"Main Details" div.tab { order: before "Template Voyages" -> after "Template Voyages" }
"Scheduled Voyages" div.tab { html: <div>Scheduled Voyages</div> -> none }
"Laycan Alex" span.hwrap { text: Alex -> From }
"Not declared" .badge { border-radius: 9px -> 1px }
--
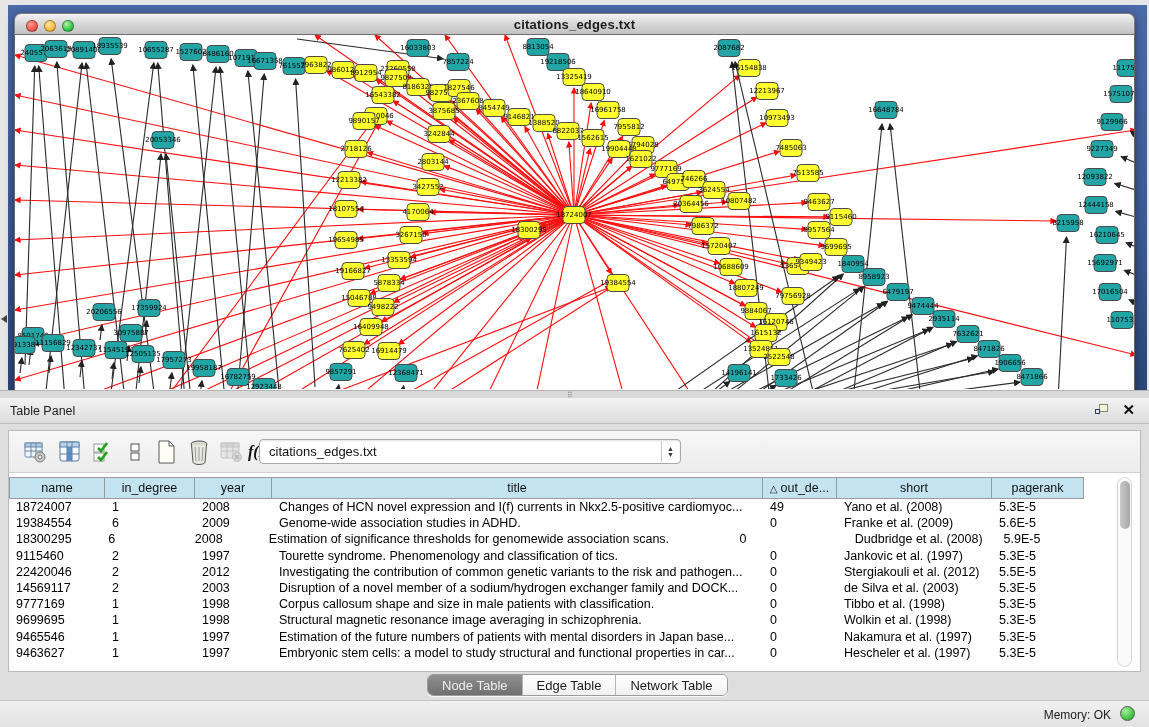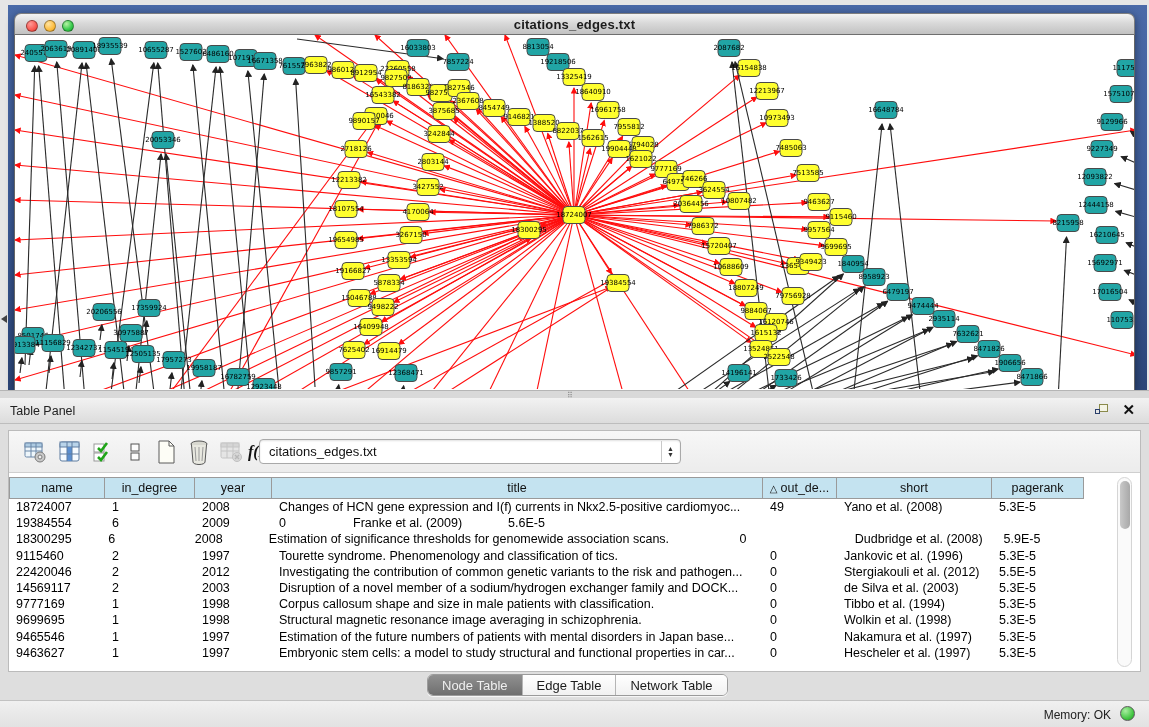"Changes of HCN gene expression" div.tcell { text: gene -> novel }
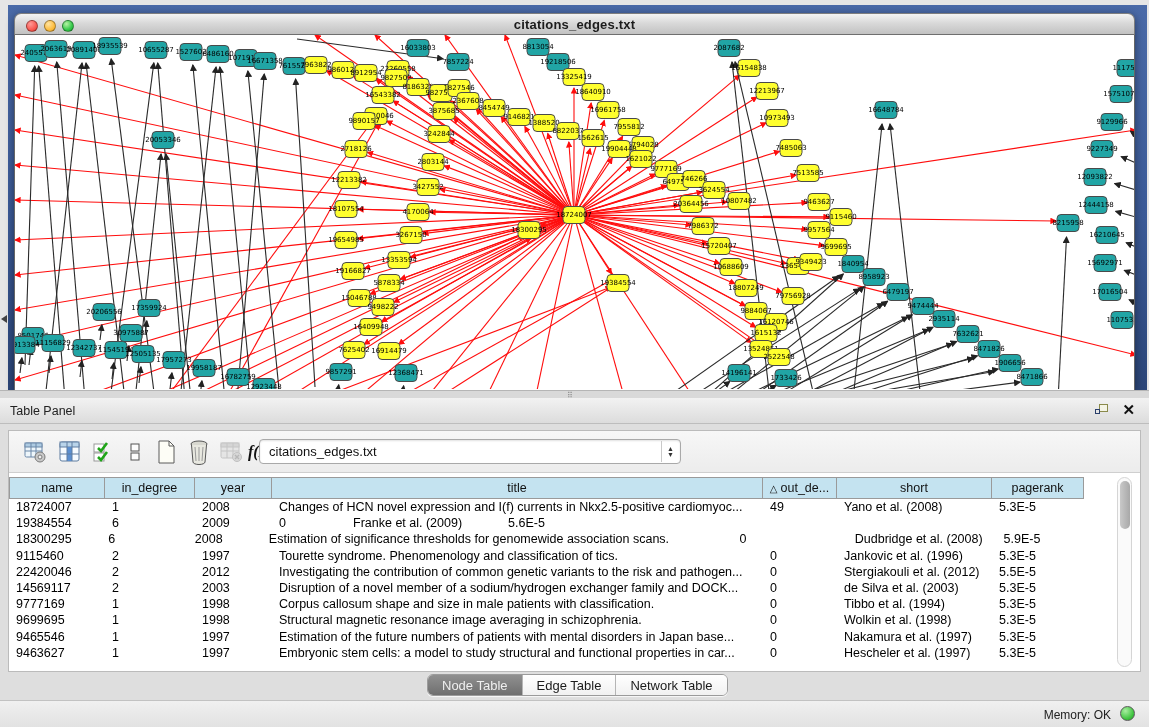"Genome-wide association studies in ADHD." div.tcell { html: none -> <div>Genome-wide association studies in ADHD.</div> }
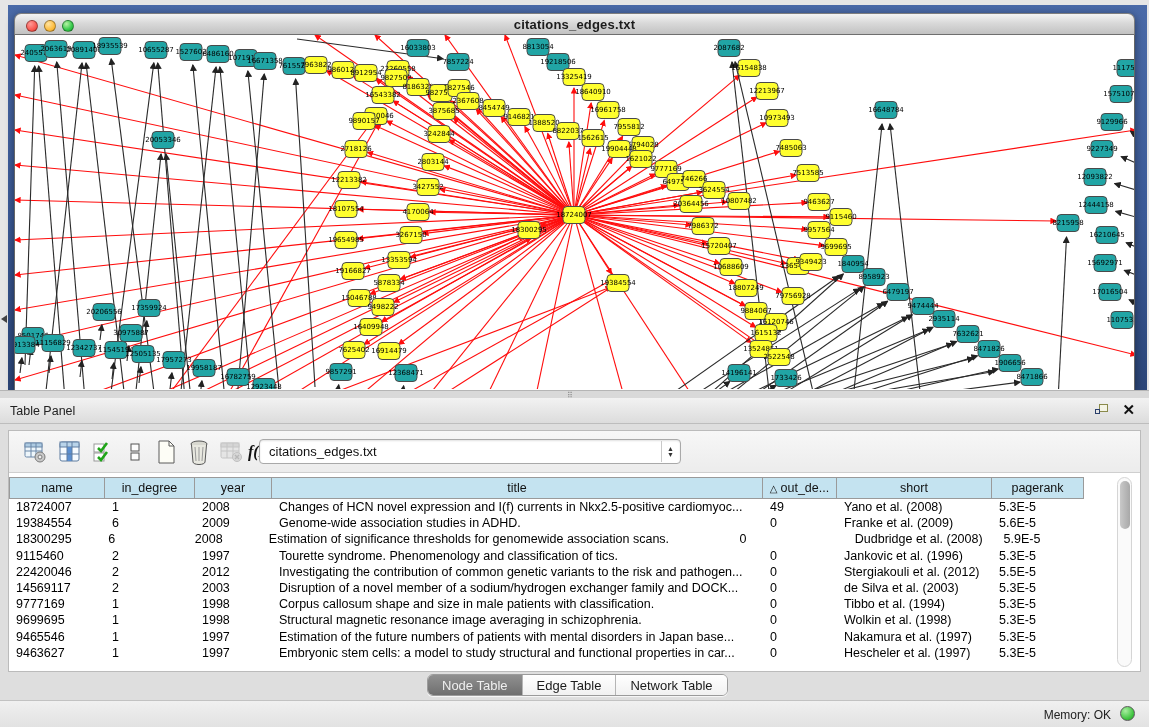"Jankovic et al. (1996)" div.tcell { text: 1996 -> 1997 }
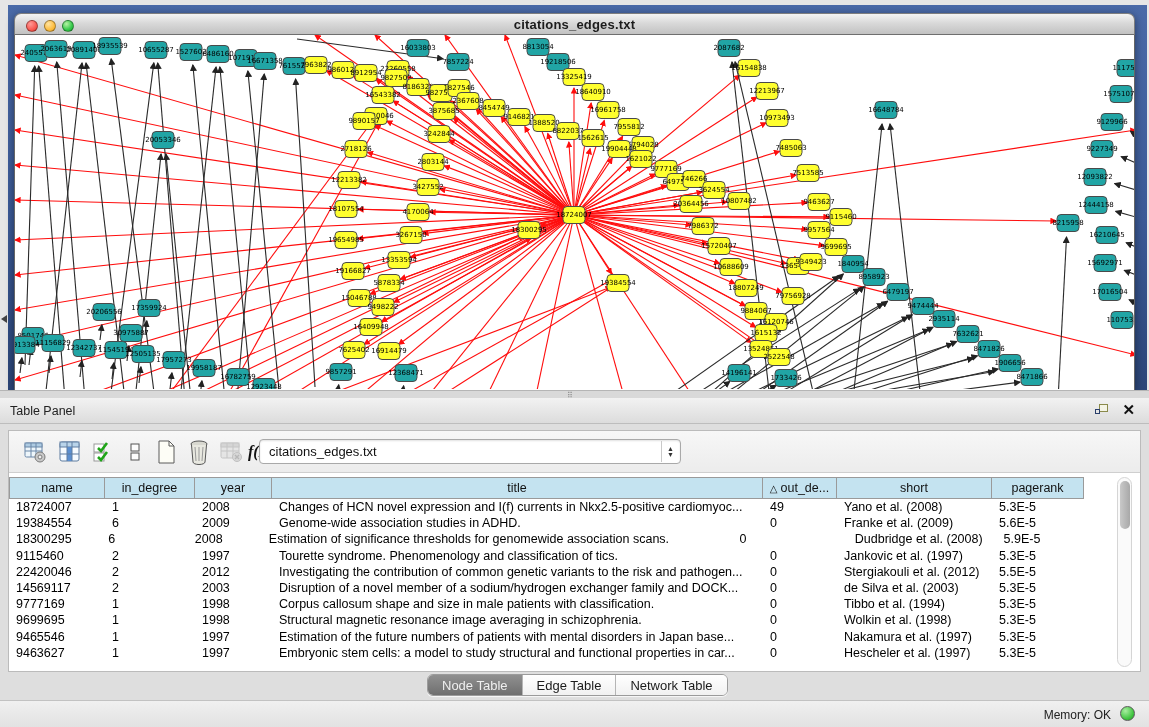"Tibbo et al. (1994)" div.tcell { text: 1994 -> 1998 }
--
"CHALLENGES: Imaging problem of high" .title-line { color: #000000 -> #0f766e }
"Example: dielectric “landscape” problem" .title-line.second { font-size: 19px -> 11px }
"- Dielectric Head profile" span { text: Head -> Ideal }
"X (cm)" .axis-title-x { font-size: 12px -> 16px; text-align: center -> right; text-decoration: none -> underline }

Task details =
Of all the entries above, repeat only the lines from the line that has "font-size: 19px ->" to the line that has "font-size: 12px ->", both lines included, exactly.

Answer for this exercise =
"Example: dielectric “landscape” problem" .title-line.second { font-size: 19px -> 11px }
"- Dielectric Head profile" span { text: Head -> Ideal }
"X (cm)" .axis-title-x { font-size: 12px -> 16px; text-align: center -> right; text-decoration: none -> underline }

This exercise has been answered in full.